DATA RECORDS:

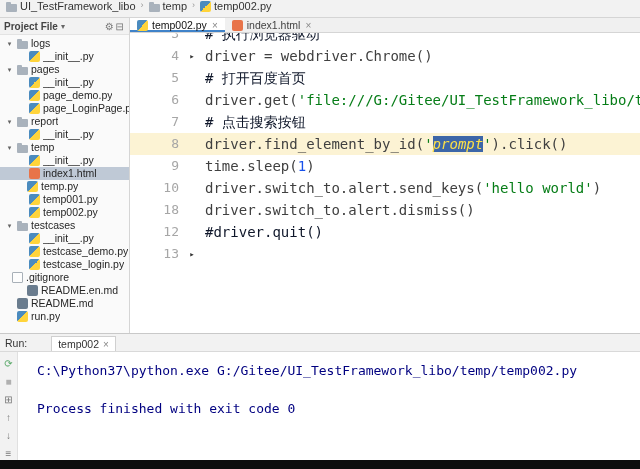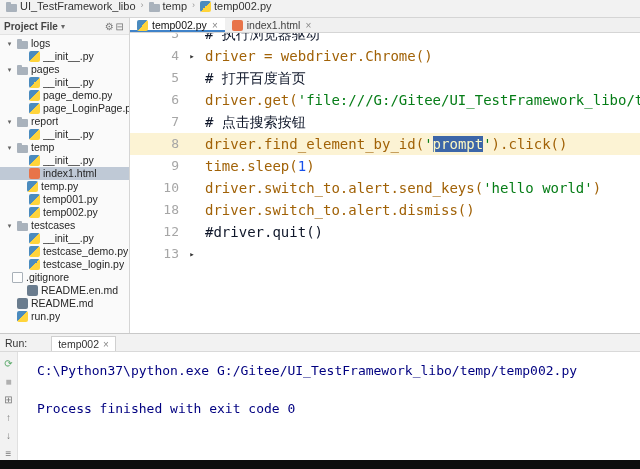--- a/index.html
+++ b/index.html
@@ -60,7 +60,7 @@
   .lnum { flex:1; text-align:right; }
   .fold { width:26px; flex:0 0 26px; text-align:center; color:#333; font-size:9px; }
   .code-text { flex:1; overflow:hidden; color:#080808; }
-  .seg-plain   { color:#a16207; }
+  .seg-plain   { color:#404040; }
   .seg-comment { color:#0f172a; }
   .seg-string  { color:#067d17; }
   .seg-number  { color:#1750eb; }

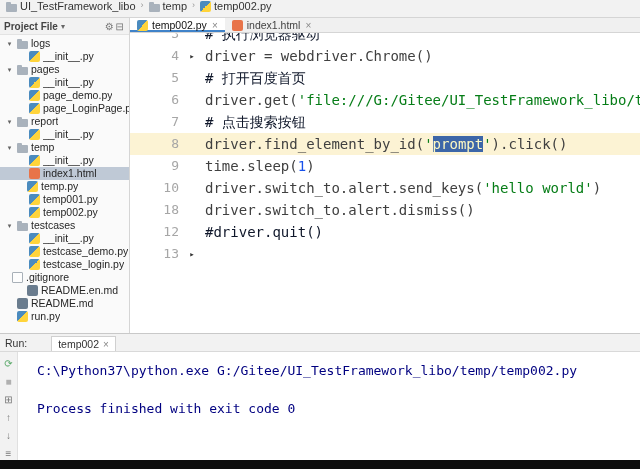--- a/index.html
+++ b/index.html
@@ -64,7 +64,7 @@
   .seg-comment { color:#0f172a; }
   .seg-string  { color:#067d17; }
   .seg-number  { color:#1750eb; }
-  .seg-selected{ background:#3d66a8; color:#fef9c3; }
+  .seg-selected{ background:#3d66a8; color:#fde047;font-style:italic; }
 
   
   .run-panel { flex:0 0 120px; display:flex; flex-direction:column; border-top:1px solid #c9c9c9; }

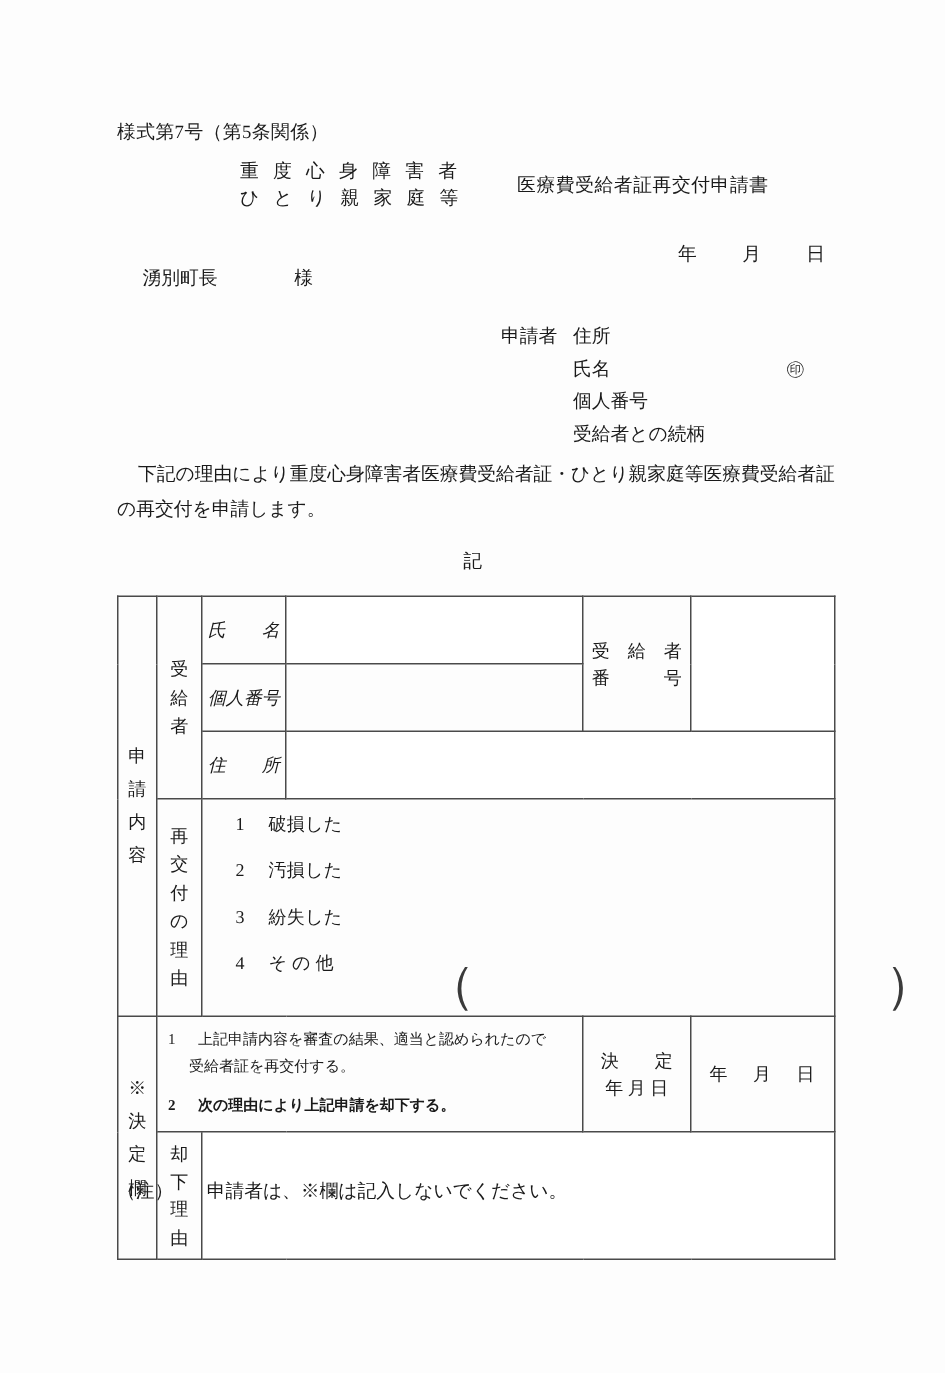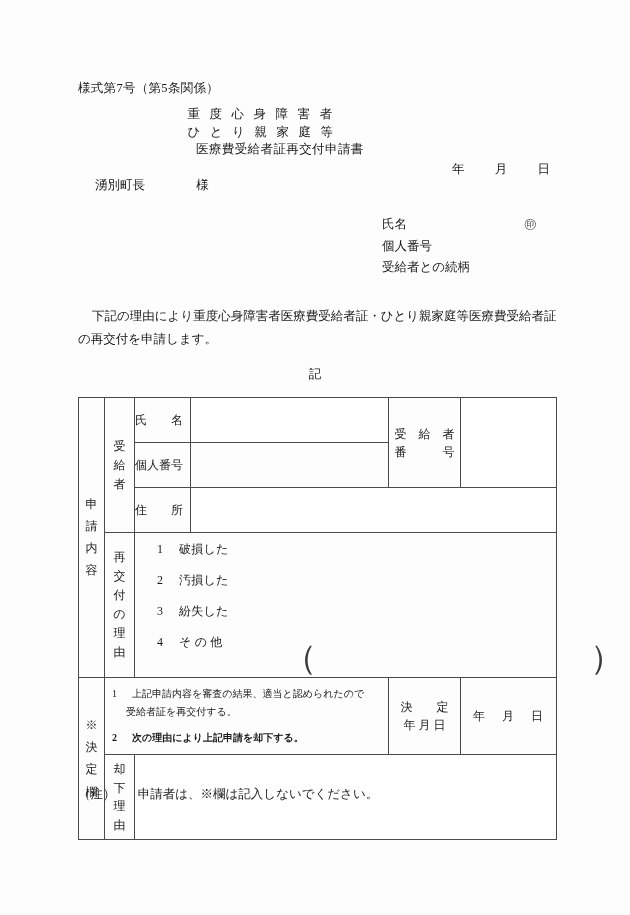--- a/index.html
+++ b/index.html
@@ -35,7 +35,6 @@
     left: 160px; top: 105px;
     display: flex;
     align-items: center;
-    flex-direction: column;
   }
   #title-stack {
     display: flex;

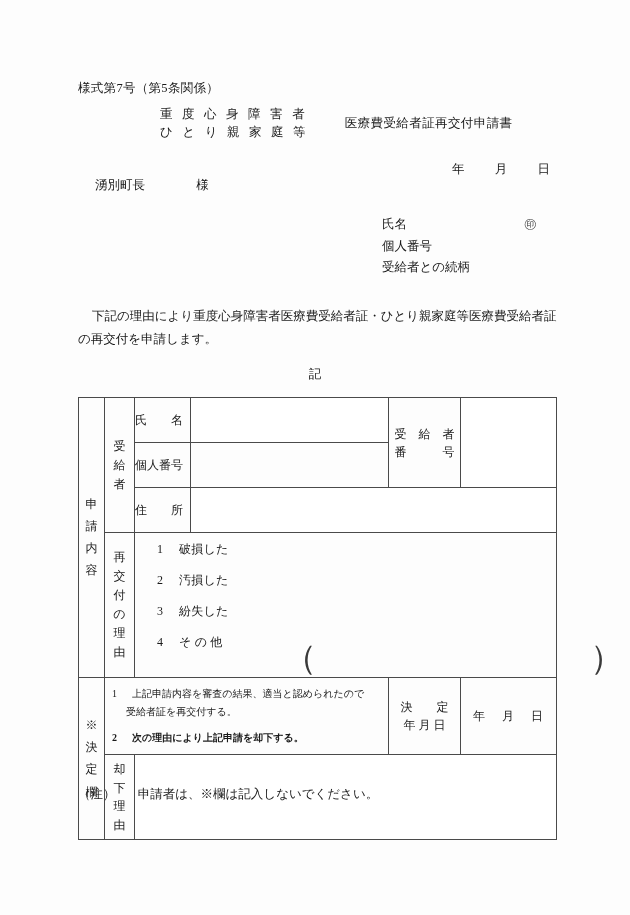--- a/index.html
+++ b/index.html
@@ -249,6 +249,10 @@
   </div>
 
   <div class="abs" id="applicant-block">
+    <div class="ap-row">
+      <span id="applicant-label">申請者</span>
+      <span class="ap-field">住所</span>
+    </div>
     <div class="ap-row">
       <span class="ap-field">氏名</span>
       <span id="seal-mark">㊞</span>

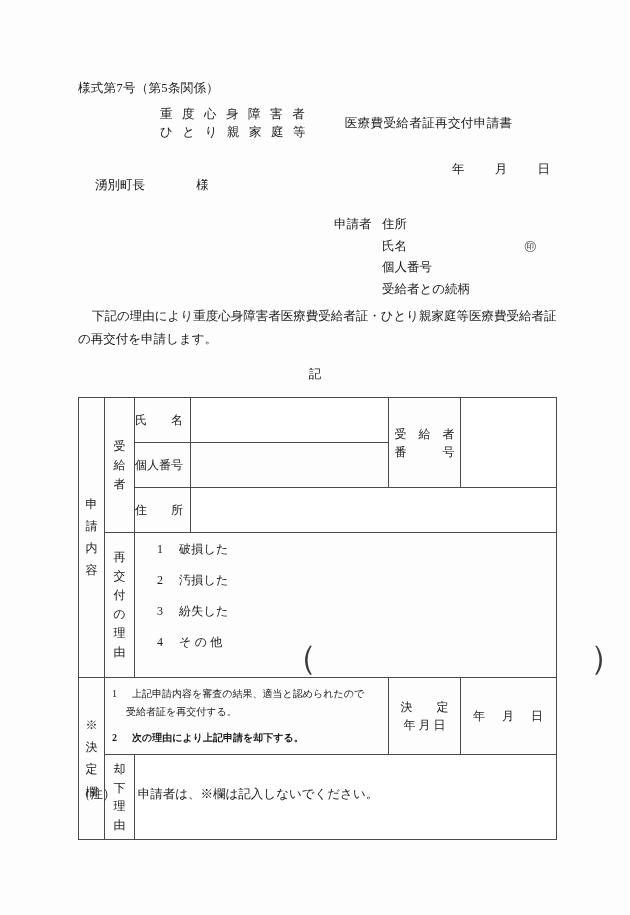--- a/index.html
+++ b/index.html
@@ -128,9 +128,10 @@
 
   
   .hlabel {
-    text-align: left;
+    text-align: center;
     font-size: 12px;
     padding: 5px 0 !important;
+    font-style: italic;
   }
 
   .two-line-label {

WHAT YOU HAVE TO DO:
A line in the material may hold the string "selected". Report how many do, and write only the number.

OUTPUT:
2